My chaco i got a couple weeks back is doing great and just wanted to know what does it mean he will look at me and close his eyes like im confused does anyone know what this means?


----------



## Bubblz Calhoun (Sep 12, 2013)

_Depends on the situation, it can be anything from stress related, non threatening response to just plain old taking an nap and enjoying the moment. Sometimes people think they're fine because they closed their eyes but it can be just the opposite. Depending on their position what you might only see is that they closed one eye, the one that's on the same side you're on and the other one is still open. Keeping an eye on things and looking for a place to hide if need be. Sometimes if you're looking them head on or you can just see both eyes then they'll close both but not for long if they're not comfortable or relaxed._


----------



## laurarfl (Sep 13, 2013)

It can mean a few things.
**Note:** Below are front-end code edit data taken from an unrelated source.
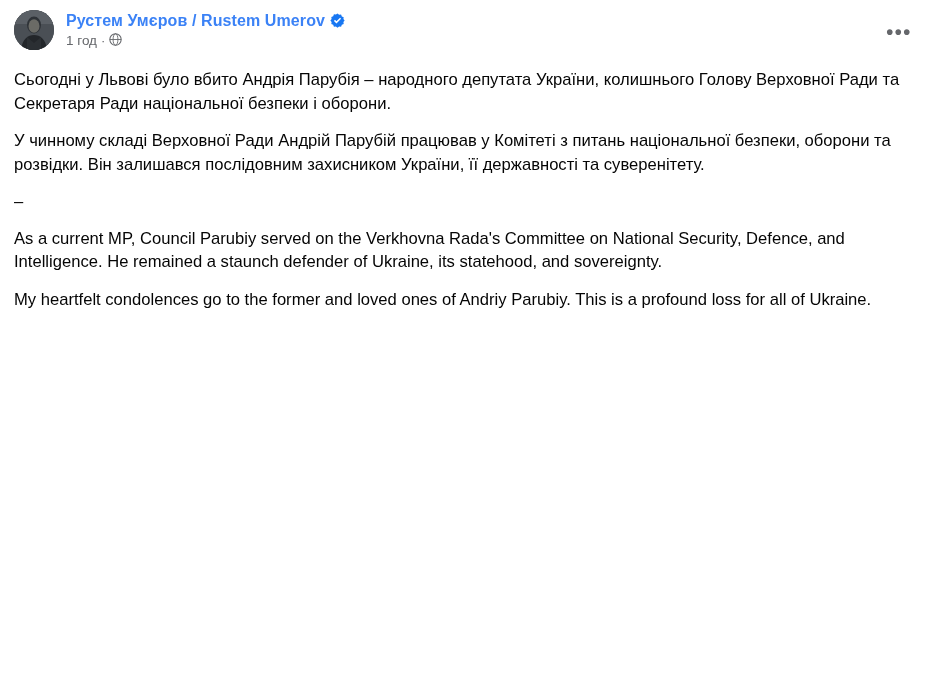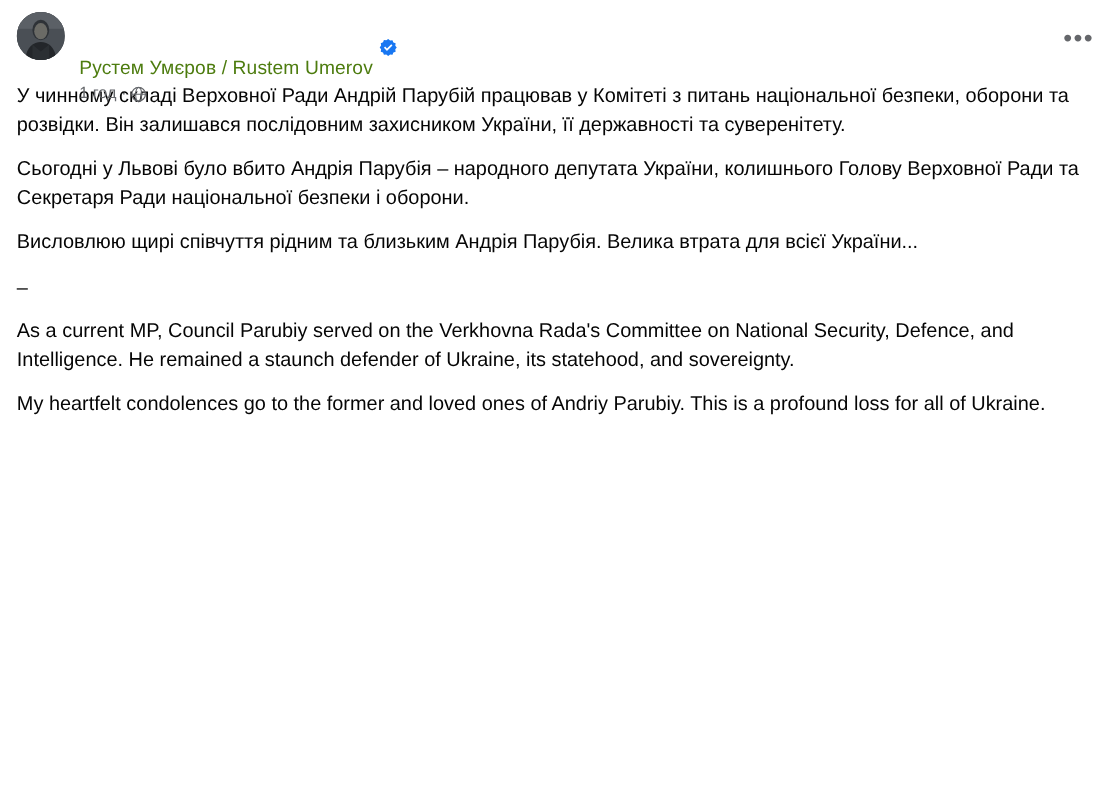"Рустем Умєров / Rustem Umerov" .author-name { color: #4d7c0f -> #3b82f6; font-weight: normal -> bold; margin-top: 37px -> none }
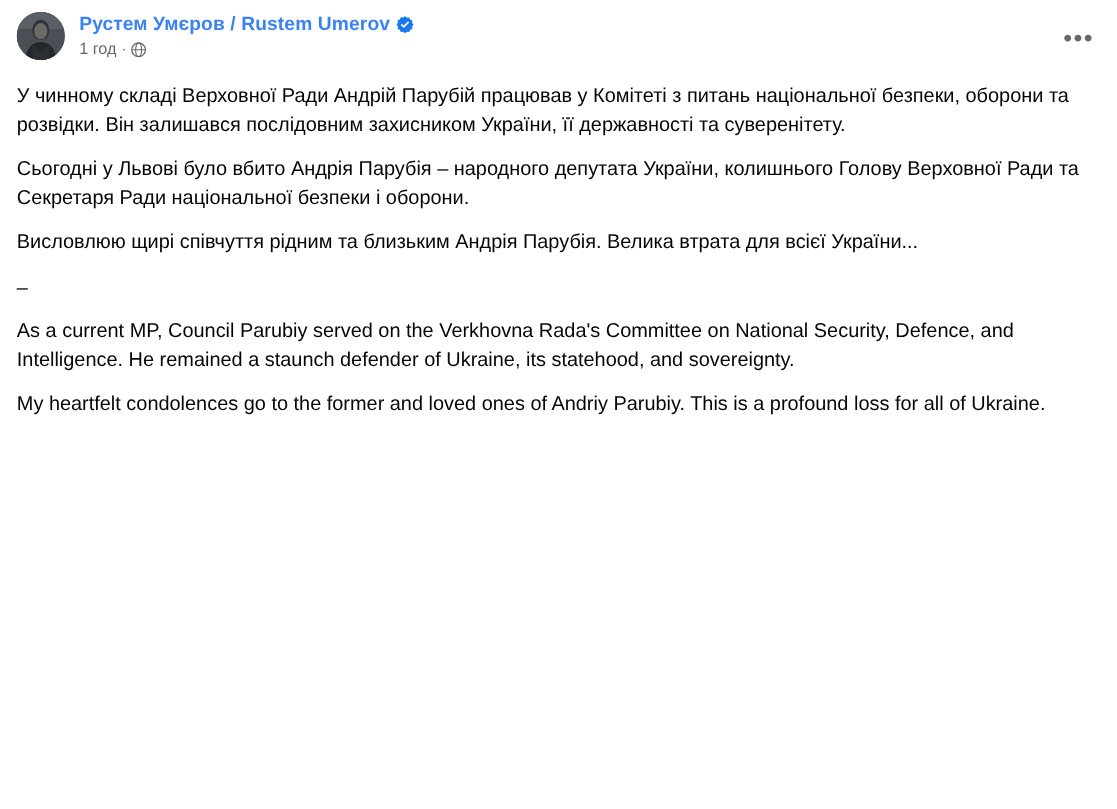"1 год" .meta-row { align-items: flex-end -> flex-start }
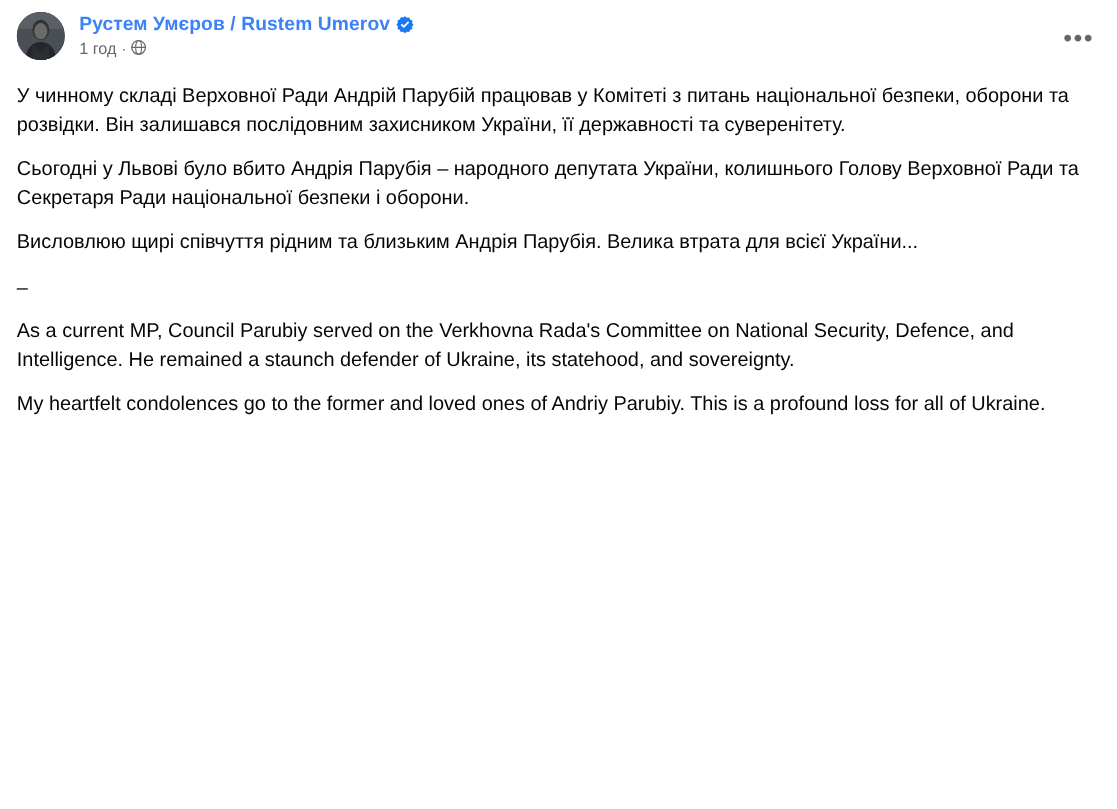"У чинному складі Верховної Ради" p { order: before "Сьогодні у Львові було вбито" -> after "Сьогодні у Львові було вбито" }
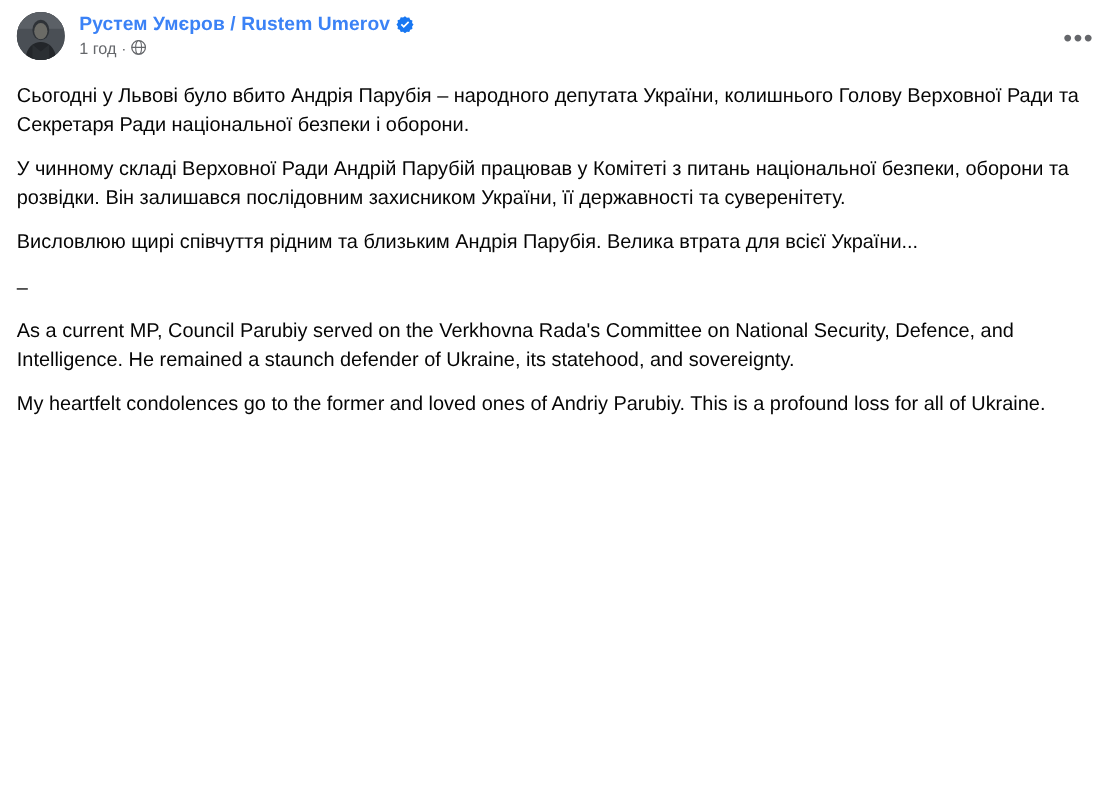"Висловлюю щирі співчуття рідним та" p { html: <p>Висловлюю щирі співчуття рідним та близьким Андрія Парубія. Велика втрата для всієї України...</p> -> none }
If you are petting him close to the eye, he is closing it to protect the eye. Like Bubblz said, there is a relaxed sense that a tame tegu can have with closed eyes. I have an adult that is used to me. If she is already relaxed and I pet her, she keeps her eyes closed. Many times lizards close their eyes because they are blocking out visual stimuli. The object is overwhelming, so they close one or both eyes to avoid it.


----------



## Oinari (Sep 15, 2013)

I've had mine for a couple months now, lost most of his green color, shed 3 times, seems to enjoy back rubs. Will generally arch his back into them, then lay back down, eyes either closed/open depending on his mood. I chock it up to his day to day or hour to hour mood usually. How much uv/heat he's had and such. If he isn't wanting the physical attention he walks to his hide-hole. Otherwise he'll close an eye or both at a time, just as he would if I'm no where near him


----------